- _Task instructions_
Nothing in the listing should be altered when it is copied, and no picture goes into the copy.

- _Material to process_
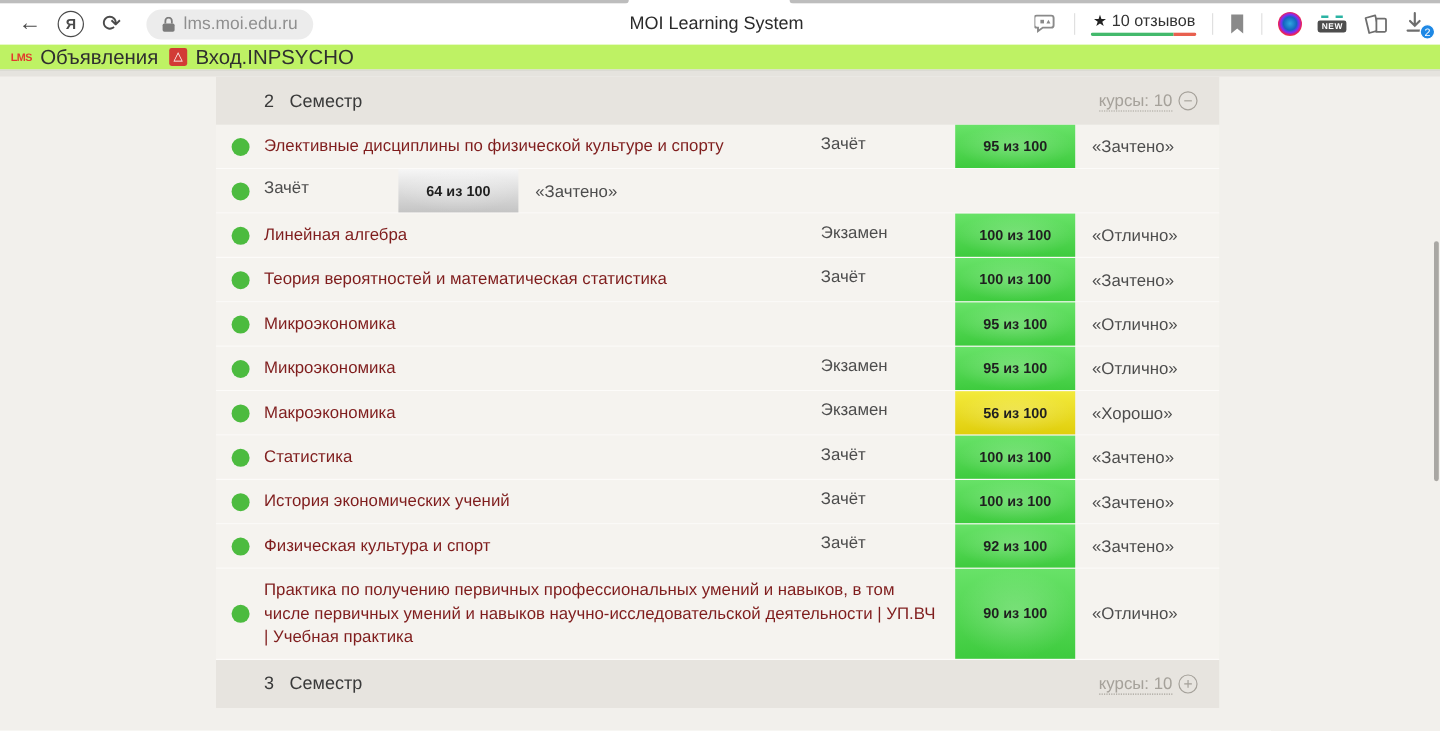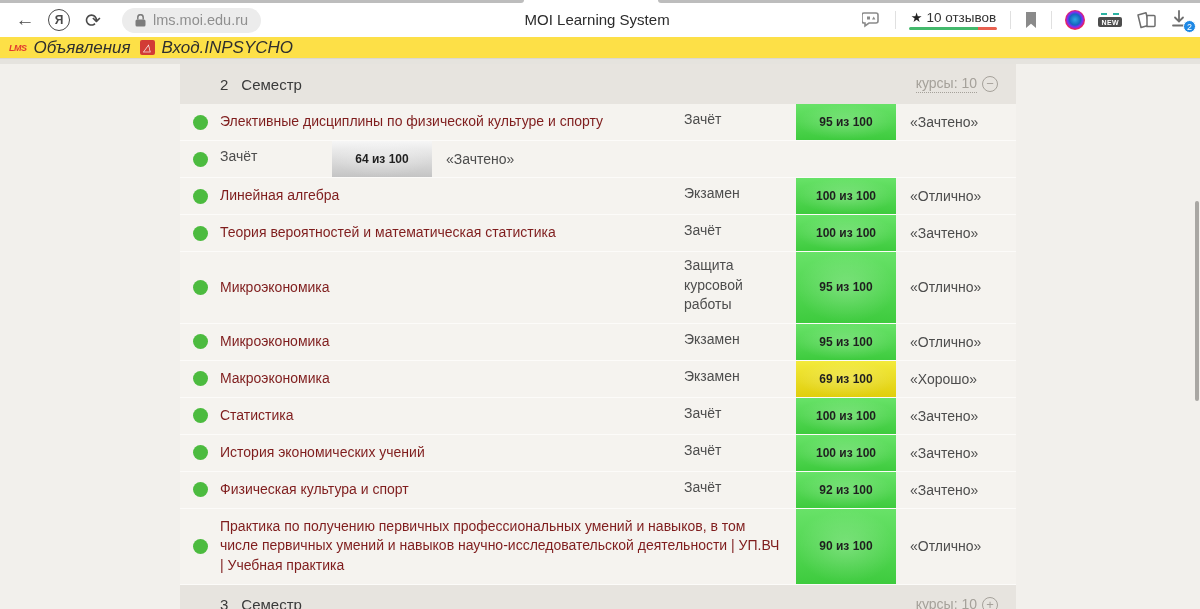--- a/index.html
+++ b/index.html
@@ -46,7 +46,7 @@
     background:#1e88e5; color:#fff; border-radius:7px; font-size:9px; display:flex;
     align-items:center; justify-content:center; padding:0 2px; border:1px solid #fff; }
 
-  .bookmarks { height:21px; display:flex; align-items:center; gap:9px; padding:0 9px; background:#fde047;font-style:italic; }
+  .bookmarks { height:21px; display:flex; align-items:center; gap:9px; padding:0 9px; background:#bef264; }
   .bm { display:flex; align-items:center; gap:7px; cursor:pointer; }
   .bm-label { font-size:17px; color:#2f2f2f; }
   .lms-fav { font-size:9px; font-weight:bold; color:#e23b2e; letter-spacing:-0.5px; }

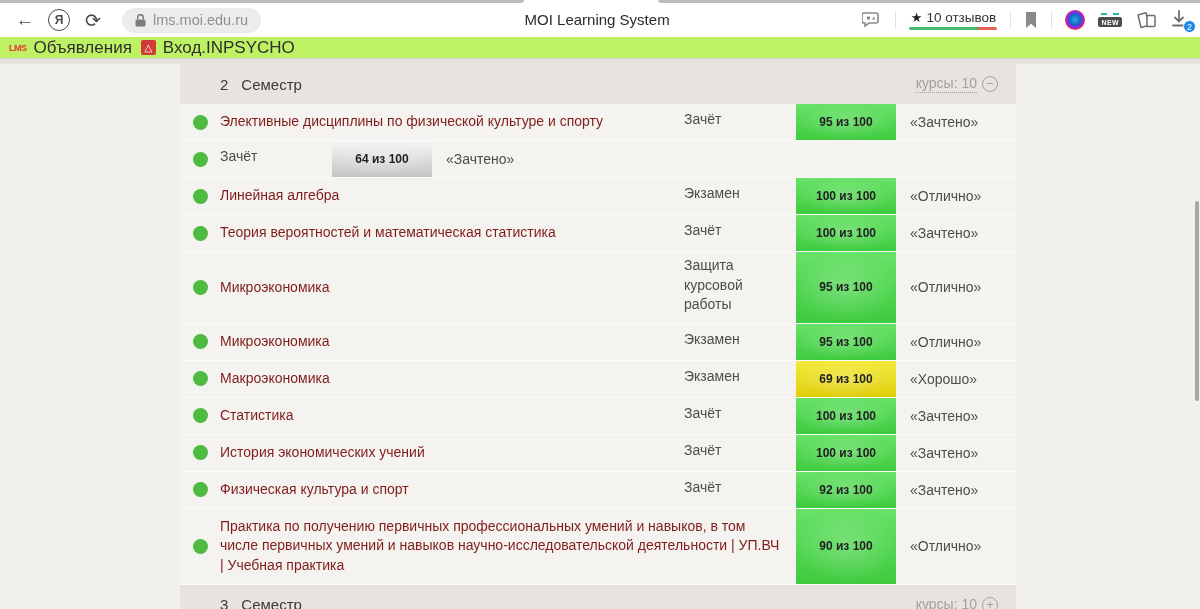--- a/index.html
+++ b/index.html
@@ -233,7 +233,6 @@
       <div class="dot"></div>
     </div>
     <div class="course-cell">Микроэкономика</div>
-    <div class="type-cell">Защита курсовой работы</div>
     <div class="score-cell score-green">95 из 100</div>
     <div class="grade-cell">«Отлично»</div>
   </div>

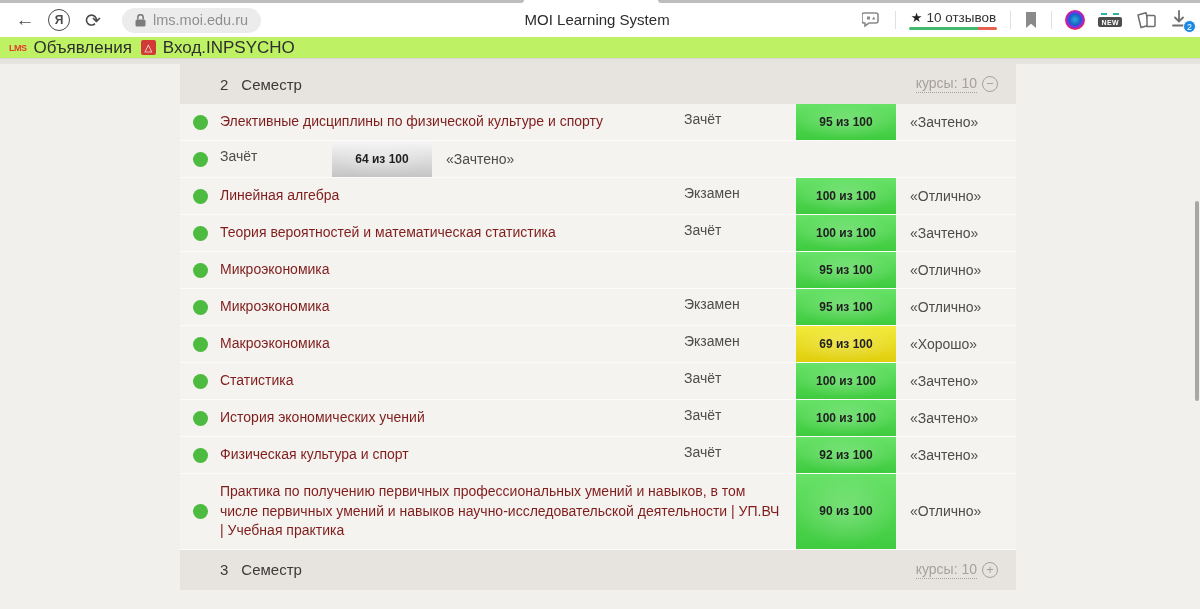--- a/index.html
+++ b/index.html
@@ -253,7 +253,7 @@
     </div>
     <div class="course-cell">Макроэкономика</div>
     <div class="type-cell">Экзамен</div>
-    <div class="score-cell score-yellow">69 из 100</div>
+    <div class="score-cell score-yellow">56 из 100</div>
     <div class="grade-cell">«Хорошо»</div>
   </div>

- _The completed task_
--- a/index.html
+++ b/index.html
@@ -46,7 +46,7 @@
     background:#1e88e5; color:#fff; border-radius:7px; font-size:9px; display:flex;
     align-items:center; justify-content:center; padding:0 2px; border:1px solid #fff; }
 
-  .bookmarks { height:21px; display:flex; align-items:center; gap:9px; padding:0 9px; background:#fde047;font-style:italic; }
+  .bookmarks { height:21px; display:flex; align-items:center; gap:9px; padding:0 9px; background:#bef264; }
   .bm { display:flex; align-items:center; gap:7px; cursor:pointer; }
   .bm-label { font-size:17px; color:#2f2f2f; }
   .lms-fav { font-size:9px; font-weight:bold; color:#e23b2e; letter-spacing:-0.5px; }

--- a/index.html
+++ b/index.html
@@ -233,7 +233,6 @@
       <div class="dot"></div>
     </div>
     <div class="course-cell">Микроэкономика</div>
-    <div class="type-cell">Защита курсовой работы</div>
     <div class="score-cell score-green">95 из 100</div>
     <div class="grade-cell">«Отлично»</div>
   </div>

--- a/index.html
+++ b/index.html
@@ -253,7 +253,7 @@
     </div>
     <div class="course-cell">Макроэкономика</div>
     <div class="type-cell">Экзамен</div>
-    <div class="score-cell score-yellow">69 из 100</div>
+    <div class="score-cell score-yellow">56 из 100</div>
     <div class="grade-cell">«Хорошо»</div>
   </div>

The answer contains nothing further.